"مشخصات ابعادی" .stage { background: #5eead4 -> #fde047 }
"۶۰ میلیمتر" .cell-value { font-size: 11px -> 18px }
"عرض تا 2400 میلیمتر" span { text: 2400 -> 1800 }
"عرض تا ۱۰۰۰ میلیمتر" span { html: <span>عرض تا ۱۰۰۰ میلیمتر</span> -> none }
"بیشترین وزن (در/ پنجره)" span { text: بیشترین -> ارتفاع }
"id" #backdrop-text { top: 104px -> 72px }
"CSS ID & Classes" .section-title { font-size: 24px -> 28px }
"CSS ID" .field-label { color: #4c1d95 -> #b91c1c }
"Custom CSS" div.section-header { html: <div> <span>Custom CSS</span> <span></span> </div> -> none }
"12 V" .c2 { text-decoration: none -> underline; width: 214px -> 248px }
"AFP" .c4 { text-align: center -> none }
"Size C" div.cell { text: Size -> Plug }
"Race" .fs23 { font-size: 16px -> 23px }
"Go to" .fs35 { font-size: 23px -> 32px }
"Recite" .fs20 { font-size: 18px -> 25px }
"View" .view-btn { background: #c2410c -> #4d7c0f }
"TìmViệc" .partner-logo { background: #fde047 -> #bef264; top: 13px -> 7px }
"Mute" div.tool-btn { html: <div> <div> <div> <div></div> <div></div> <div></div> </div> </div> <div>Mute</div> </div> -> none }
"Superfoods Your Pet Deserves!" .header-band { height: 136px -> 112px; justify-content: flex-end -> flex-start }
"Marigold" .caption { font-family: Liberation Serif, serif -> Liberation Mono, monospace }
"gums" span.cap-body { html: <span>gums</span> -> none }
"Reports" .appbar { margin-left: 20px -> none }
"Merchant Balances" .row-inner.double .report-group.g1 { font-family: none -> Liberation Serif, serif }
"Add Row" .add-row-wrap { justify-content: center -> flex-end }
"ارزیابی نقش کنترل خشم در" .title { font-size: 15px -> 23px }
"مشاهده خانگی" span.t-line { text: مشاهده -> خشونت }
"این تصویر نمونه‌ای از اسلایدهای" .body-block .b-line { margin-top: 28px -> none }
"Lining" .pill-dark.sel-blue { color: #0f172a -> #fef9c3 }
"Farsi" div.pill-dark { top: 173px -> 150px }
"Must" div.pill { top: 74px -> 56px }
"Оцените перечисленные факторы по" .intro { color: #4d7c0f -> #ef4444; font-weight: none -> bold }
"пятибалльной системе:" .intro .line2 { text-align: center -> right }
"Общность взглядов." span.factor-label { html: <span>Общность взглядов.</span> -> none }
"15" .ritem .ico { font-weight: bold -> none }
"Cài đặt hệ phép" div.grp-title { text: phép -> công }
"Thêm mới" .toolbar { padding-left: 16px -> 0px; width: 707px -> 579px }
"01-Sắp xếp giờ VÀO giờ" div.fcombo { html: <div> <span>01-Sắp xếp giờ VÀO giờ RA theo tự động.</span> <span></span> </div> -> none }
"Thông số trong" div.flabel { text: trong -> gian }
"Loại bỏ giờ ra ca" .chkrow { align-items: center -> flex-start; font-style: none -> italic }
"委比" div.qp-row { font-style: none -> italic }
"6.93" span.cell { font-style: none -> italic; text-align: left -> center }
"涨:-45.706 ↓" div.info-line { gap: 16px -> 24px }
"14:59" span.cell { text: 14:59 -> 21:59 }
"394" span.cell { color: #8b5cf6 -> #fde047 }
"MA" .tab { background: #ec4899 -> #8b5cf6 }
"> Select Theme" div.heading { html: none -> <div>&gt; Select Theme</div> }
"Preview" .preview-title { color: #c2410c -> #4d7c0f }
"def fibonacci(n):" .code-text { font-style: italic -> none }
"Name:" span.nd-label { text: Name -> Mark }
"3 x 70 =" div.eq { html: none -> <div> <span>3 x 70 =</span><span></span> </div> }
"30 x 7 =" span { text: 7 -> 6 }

[Work instructions]
Output every record in full, exactly as it was given.

[Solved exercise]
"مشخصات ابعادی" .stage { background: #5eead4 -> #fde047 }
"۶۰ میلیمتر" .cell-value { font-size: 11px -> 18px }
"عرض تا 2400 میلیمتر" span { text: 2400 -> 1800 }
"عرض تا ۱۰۰۰ میلیمتر" span { html: <span>عرض تا ۱۰۰۰ میلیمتر</span> -> none }
"بیشترین وزن (در/ پنجره)" span { text: بیشترین -> ارتفاع }
"id" #backdrop-text { top: 104px -> 72px }
"CSS ID & Classes" .section-title { font-size: 24px -> 28px }
"CSS ID" .field-label { color: #4c1d95 -> #b91c1c }
"Custom CSS" div.section-header { html: <div> <span>Custom CSS</span> <span></span> </div> -> none }
"12 V" .c2 { text-decoration: none -> underline; width: 214px -> 248px }
"AFP" .c4 { text-align: center -> none }
"Size C" div.cell { text: Size -> Plug }
"Race" .fs23 { font-size: 16px -> 23px }
"Go to" .fs35 { font-size: 23px -> 32px }
"Recite" .fs20 { font-size: 18px -> 25px }
"View" .view-btn { background: #c2410c -> #4d7c0f }
"TìmViệc" .partner-logo { background: #fde047 -> #bef264; top: 13px -> 7px }
"Mute" div.tool-btn { html: <div> <div> <div> <div></div> <div></div> <div></div> </div> </div> <div>Mute</div> </div> -> none }
"Superfoods Your Pet Deserves!" .header-band { height: 136px -> 112px; justify-content: flex-end -> flex-start }
"Marigold" .caption { font-family: Liberation Serif, serif -> Liberation Mono, monospace }
"gums" span.cap-body { html: <span>gums</span> -> none }
"Reports" .appbar { margin-left: 20px -> none }
"Merchant Balances" .row-inner.double .report-group.g1 { font-family: none -> Liberation Serif, serif }
"Add Row" .add-row-wrap { justify-content: center -> flex-end }
"ارزیابی نقش کنترل خشم در" .title { font-size: 15px -> 23px }
"مشاهده خانگی" span.t-line { text: مشاهده -> خشونت }
"این تصویر نمونه‌ای از اسلایدهای" .body-block .b-line { margin-top: 28px -> none }
"Lining" .pill-dark.sel-blue { color: #0f172a -> #fef9c3 }
"Farsi" div.pill-dark { top: 173px -> 150px }
"Must" div.pill { top: 74px -> 56px }
"Оцените перечисленные факторы по" .intro { color: #4d7c0f -> #ef4444; font-weight: none -> bold }
"пятибалльной системе:" .intro .line2 { text-align: center -> right }
"Общность взглядов." span.factor-label { html: <span>Общность взглядов.</span> -> none }
"15" .ritem .ico { font-weight: bold -> none }
"Cài đặt hệ phép" div.grp-title { text: phép -> công }
"Thêm mới" .toolbar { padding-left: 16px -> 0px; width: 707px -> 579px }
"01-Sắp xếp giờ VÀO giờ" div.fcombo { html: <div> <span>01-Sắp xếp giờ VÀO giờ RA theo tự động.</span> <span></span> </div> -> none }
"Thông số trong" div.flabel { text: trong -> gian }
"Loại bỏ giờ ra ca" .chkrow { align-items: center -> flex-start; font-style: none -> italic }
"委比" div.qp-row { font-style: none -> italic }
"6.93" span.cell { font-style: none -> italic; text-align: left -> center }
"涨:-45.706 ↓" div.info-line { gap: 16px -> 24px }
"14:59" span.cell { text: 14:59 -> 21:59 }
"394" span.cell { color: #8b5cf6 -> #fde047 }
"MA" .tab { background: #ec4899 -> #8b5cf6 }
"> Select Theme" div.heading { html: none -> <div>&gt; Select Theme</div> }
"Preview" .preview-title { color: #c2410c -> #4d7c0f }
"def fibonacci(n):" .code-text { font-style: italic -> none }
"Name:" span.nd-label { text: Name -> Mark }
"3 x 70 =" div.eq { html: none -> <div> <span>3 x 70 =</span><span></span> </div> }
"30 x 7 =" span { text: 7 -> 6 }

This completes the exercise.